Jueves, 1 de diciembre de 1955. Como cada día, Rosa Parks sube al autobús tricolor de la compañía municipal de Montgomery, Alabama, en su camino de regreso a casa después de un largo turno en los grandes almacenes Montgomery Fair. Como cada día, antes de poner el primer pie en el vehículo, sabe dónde tiene que sentarse. Ha de hacerlo, sin pensar, en la zona trasera, la asignada a los usuarios negros.

Rosa es una mujer estadounidense de 42 años que trabaja de dependienta. Afroamericana. Y la segregación, ley en Alabama. La parte delantera de los autobuses de Montgomery está reservada para los blancos y los asientos del fondo quedan para los viajeros negros. Además, no es ley, pero sí costumbre aceptada, que los conductores pidan, ordenen, a una persona negra que ceda su asiento a un usuario blanco, modificando de esa manera los límites de la sección de color.

Cuando en la siguiente parada entran varios pasajeros y los pocos asientos libres son ocupados, como cada día, el conductor grita a los viajeros de la primera fila de la parte trasera que se levanten y así cedan sus lugares a los blancos recién llegados. Como cada día, todos obedecen. Todos menos uno: Rosa Parks, que permanece en su sitio. «La gente siempre dice que no cedí mi asiento porque estaba cansada (…) pero eso no es cierto. No estaba cansada físicamente… Estaba cansada de ceder», escribiría años después en su autobiografía.

Todo menos un gesto

Siempre que algo así ocurría en Montgomery, o en cualquier lugar del sur de los Estados Unidos, el arresto, el juicio y, cuando menos, la multa eran consecuencias seguras y conocidas. Aquello no recibió un trato diferente, no fue ninguna excepción para las autoridades locales. La ruta quedó suspendida en esa misma parada a la espera de la Policía, avisada al instante. Llegaron dos agentes. La detención fue automática.
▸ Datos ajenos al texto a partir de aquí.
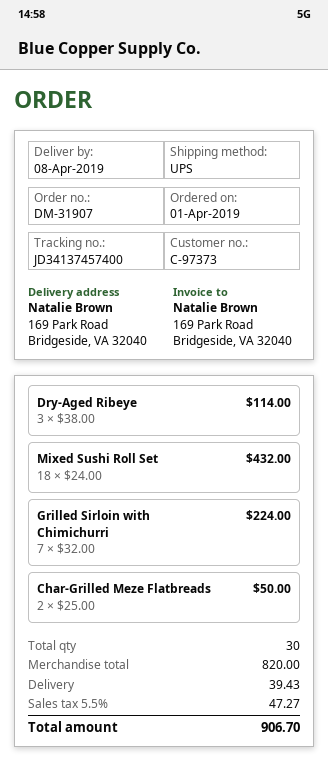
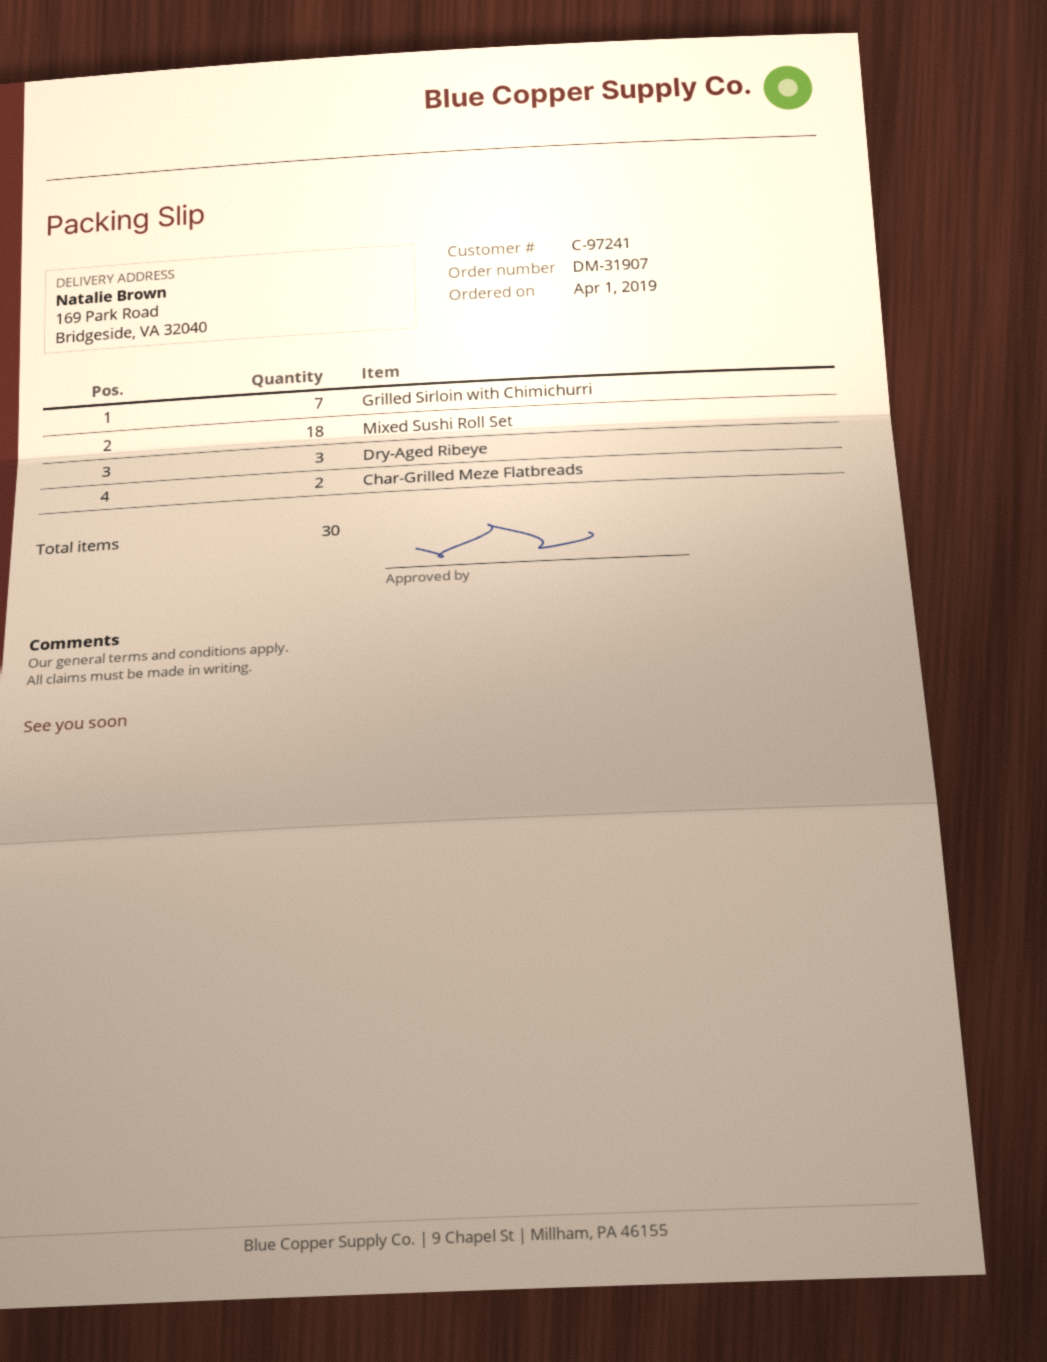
customer number: C-97373 -> C-97241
Aunque Rosa Parks utilizó la única llamada telefónica de la que disponía para comunicarse con su marido, la noticia de su arresto se había extendido como la pólvora por la ciudad. Tanto que, cuando fue liberada bajo fianza esa misma noche, Edgar Daniel Nixon, un líder local del movimiento por los derechos civiles, ya estaba en la comisaría. Nixon llevaba años esperando encontrar a una persona negra valiente y de incuestionable honestidad e integridad para ejercer como demandante en un caso que pusiese a prueba las leyes de segregación. No esperó más: al rato, en casa de los Parks, convenció a Rosa.

Durante la conversación surgió otra idea: la población negra de Montgomery boicotearía los autobuses el día del juicio, previsto para el mismo lunes siguiente. La apuesta era firme. Esa misma madrugada se prepararon miles de panfletos para ser entregados a los escolares negros por la mañana. Ellos los llevarían a casa, informando así a sus padres.

El lunes, sin sorpresas, Rosa Parks fue declarada culpable de violar las leyes de segregación y condenada a pagar una multa de 10 dólares más otros cuatro en concepto de costas judiciales. Para entonces, el éxito del boicot ya había desbordado las expectativas de los más optimistas. Nixon y varios líderes religiosos, en vista de los imparables efectos que desde el jueves anterior se sucedían, fundaron la Asociación de Mejora de Montgomery (MIA), como catalizador del movimiento.

El principio del sueño

Aquellos últimos días de 1955, la comodidad de unos y el miedo de otros se doblegaron a la sociedad civil y, a pesar de muchos, el gesto de Rosa Parks nunca pasó al olvido. No lo hizo gracias a un entonces desconocido pastor baptista. Un joven afroamericano de veintiséis años, con una capacidad retórica fuera de lo común, que aceptó presidir la recién creada MIA y asumió como propio el Caso Rosa Parks. Su nombre, Martin Luther King Jr.

Entonces empezó todo. Aquella tarde de invierno, en la sureña ciudad de Montgomery. El prólogo del sueño que compartiría en Washington a los pies del monumento a Abraham Lincoln el 28 de agosto de 1863, y seguiría el 19 de junio de 1964, cuando el Senado de los Estados Unidos aprobó la Ley de Derechos Civiles.

Desde entonces, para millones de estadounidenses, la vida empezó a dejar de ser como cada día.